Sadly, the very bonding, the dissolution of personal walls in time of war, makes it difficult for our soldiers when they return to a fractured society. Junger has interviewed hundreds of war vets and finds that, at least part of the PTSD problems are not just from the savagery of war, but the supreme failure to adjust to our societal fractures.
And those soldiers longed to escape from societal fractures and be back in the war where the walls tumble and hearts are in symphony....even in the cacophony of bombs exploding.
Though not discussed, I suspect that many of us suffer from that same sort of mild despair, even in our civilian careers. When we leave the world of "work" our blood pressure and stress might be less, but there are times when one misses "being in the arena".
And that same sense of disconnect can come after sickness as well.
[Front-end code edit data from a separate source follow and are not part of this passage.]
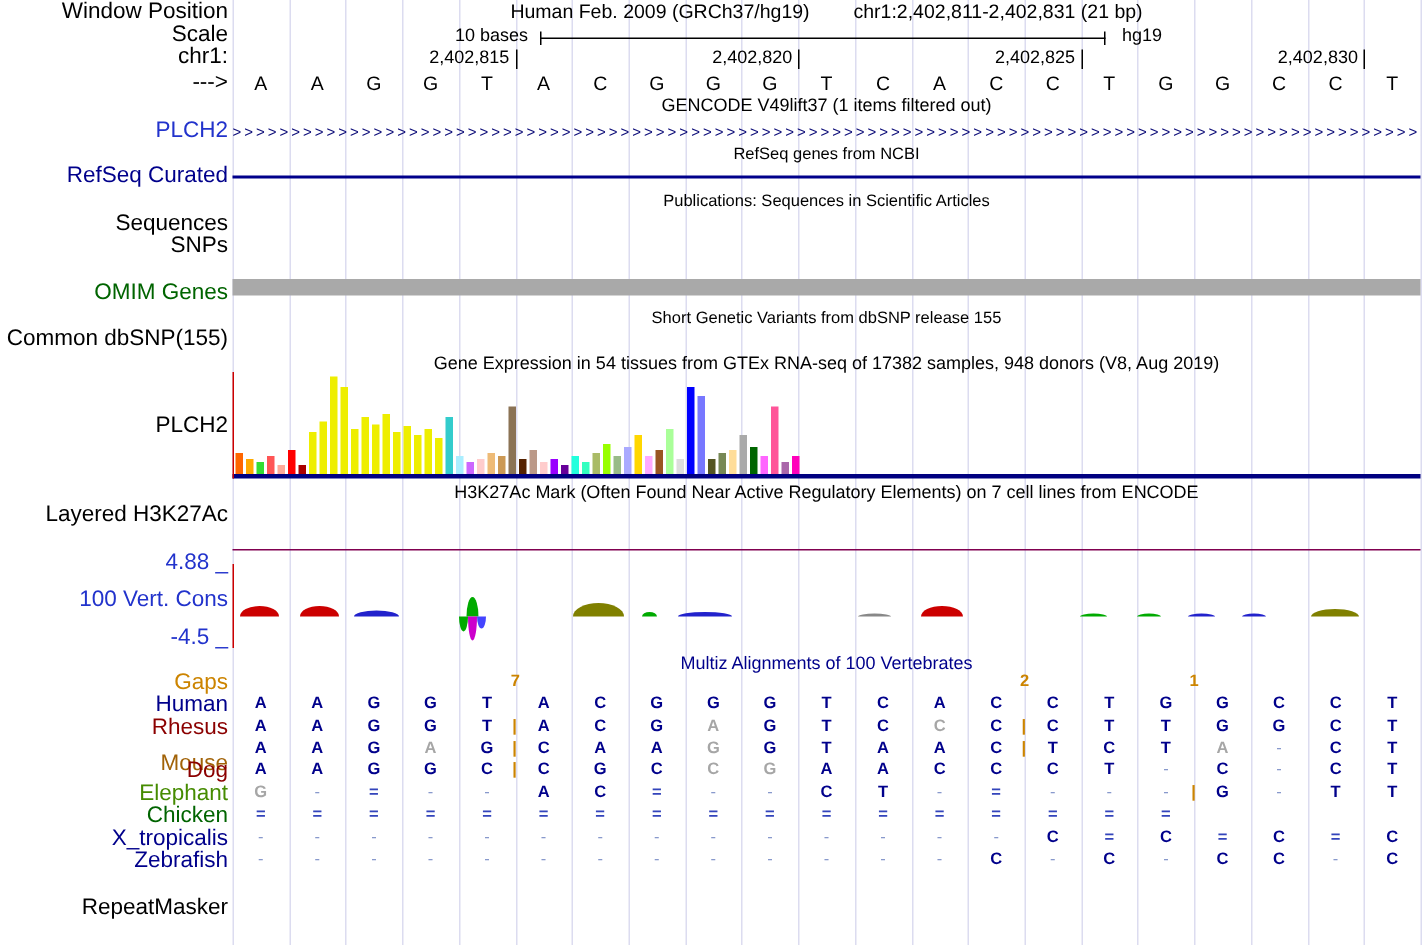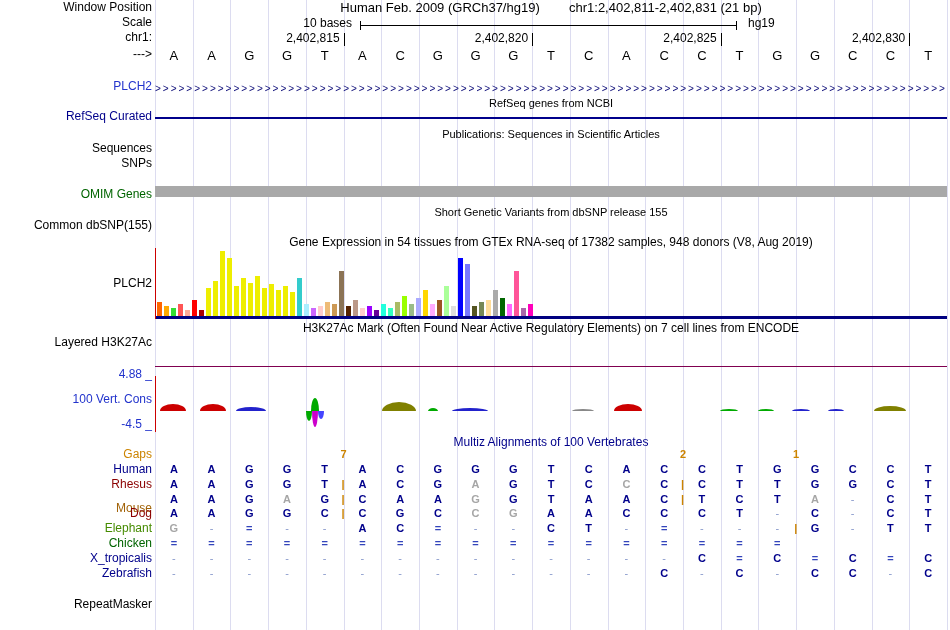--- a/index.html
+++ b/index.html
@@ -6,7 +6,7 @@
   #screen{position:relative;width:950px;height:630px;background:#fff;overflow:hidden;
           font-family:"Liberation Sans",sans-serif;color:#000;}
   .gridline{position:absolute;top:0;height:630px;width:1px;background:#dcdcf0;z-index:0;}
-  .lbl{position:absolute;left:0;width:152px;text-align:right;font-size:12px;line-height:13px;z-index:3;white-space:nowrap;}
+  .lbl{position:absolute;left:0;width:152px;text-align:right;font-size:15px;line-height:13px;z-index:3;white-space:nowrap;}
   .ctitle{position:absolute;left:155px;width:792px;text-align:center;font-size:12px;line-height:13px;z-index:3;white-space:nowrap;}
   .s11{font-size:11px;}
   .s13{font-size:13px;}

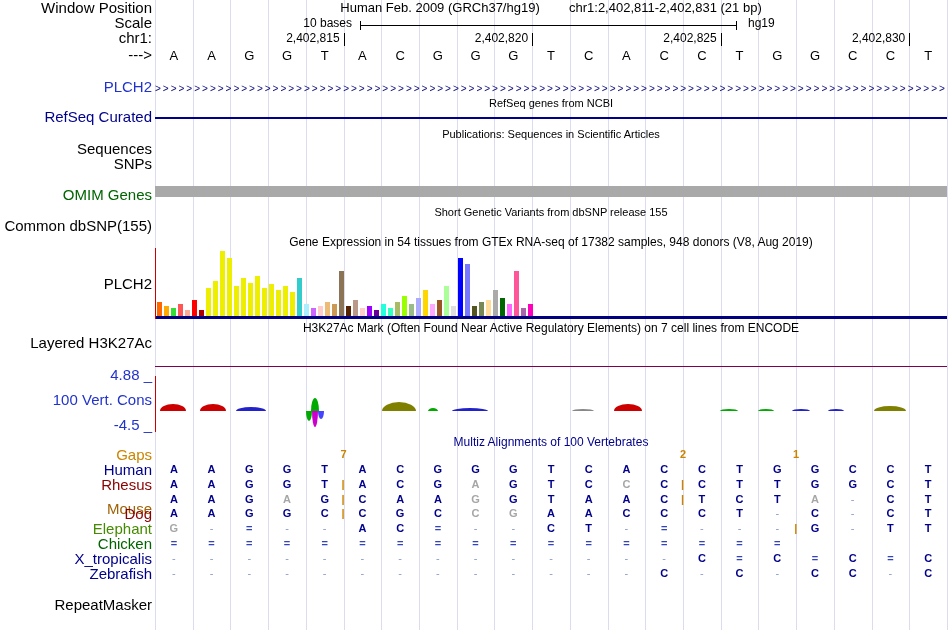--- a/index.html
+++ b/index.html
@@ -112,6 +112,7 @@
       <div class="base" style="left: 909.286px; width: 37.7143px;">T</div>
     </div>
 
+  <div class="ctitle" style="top:64px">GENCODE V49lift37 (1 items filtered out)</div>
   <div class="lbl c-blue" style="top:80px">PLCH2</div>
   <div id="gencode-arrows">&gt;&gt;&gt;&gt;&gt;&gt;&gt;&gt;&gt;&gt;&gt;&gt;&gt;&gt;&gt;&gt;&gt;&gt;&gt;&gt;&gt;&gt;&gt;&gt;&gt;&gt;&gt;&gt;&gt;&gt;&gt;&gt;&gt;&gt;&gt;&gt;&gt;&gt;&gt;&gt;&gt;&gt;&gt;&gt;&gt;&gt;&gt;&gt;&gt;&gt;&gt;&gt;&gt;&gt;&gt;&gt;&gt;&gt;&gt;&gt;&gt;&gt;&gt;&gt;&gt;&gt;&gt;&gt;&gt;&gt;&gt;&gt;&gt;&gt;&gt;&gt;&gt;&gt;&gt;&gt;&gt;&gt;&gt;&gt;&gt;&gt;&gt;&gt;&gt;&gt;&gt;&gt;&gt;&gt;&gt;&gt;&gt;&gt;&gt;&gt;&gt;&gt;&gt;&gt;&gt;&gt;&gt;&gt;&gt;&gt;&gt;&gt;&gt;&gt;&gt;&gt;&gt;&gt;&gt;&gt;&gt;&gt;&gt;&gt;&gt;&gt;&gt;&gt;&gt;&gt;&gt;&gt;&gt;&gt;&gt;&gt;&gt;&gt;&gt;&gt;&gt;&gt;&gt;&gt;&gt;&gt;&gt;&gt;&gt;&gt;</div>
Junger cites a heart-breaking story about a woman who battled breast cancer. And as she waged war against death, her family rallied around her, spent acres of time with her...time to tell her she was respected and loved and valued. The woman beat the cancer, but told Junger she wished she was sick again.....for, upon her recovery, everyone of her family members assumed the benign neglect that we are all, at times, guilty of.
Junger's work made me think, as all good writing does. It would seem we all, whether adorned in olive green, or hospital gown, yearn for flowers, not on our grave, but while we are still alive to enjoy them.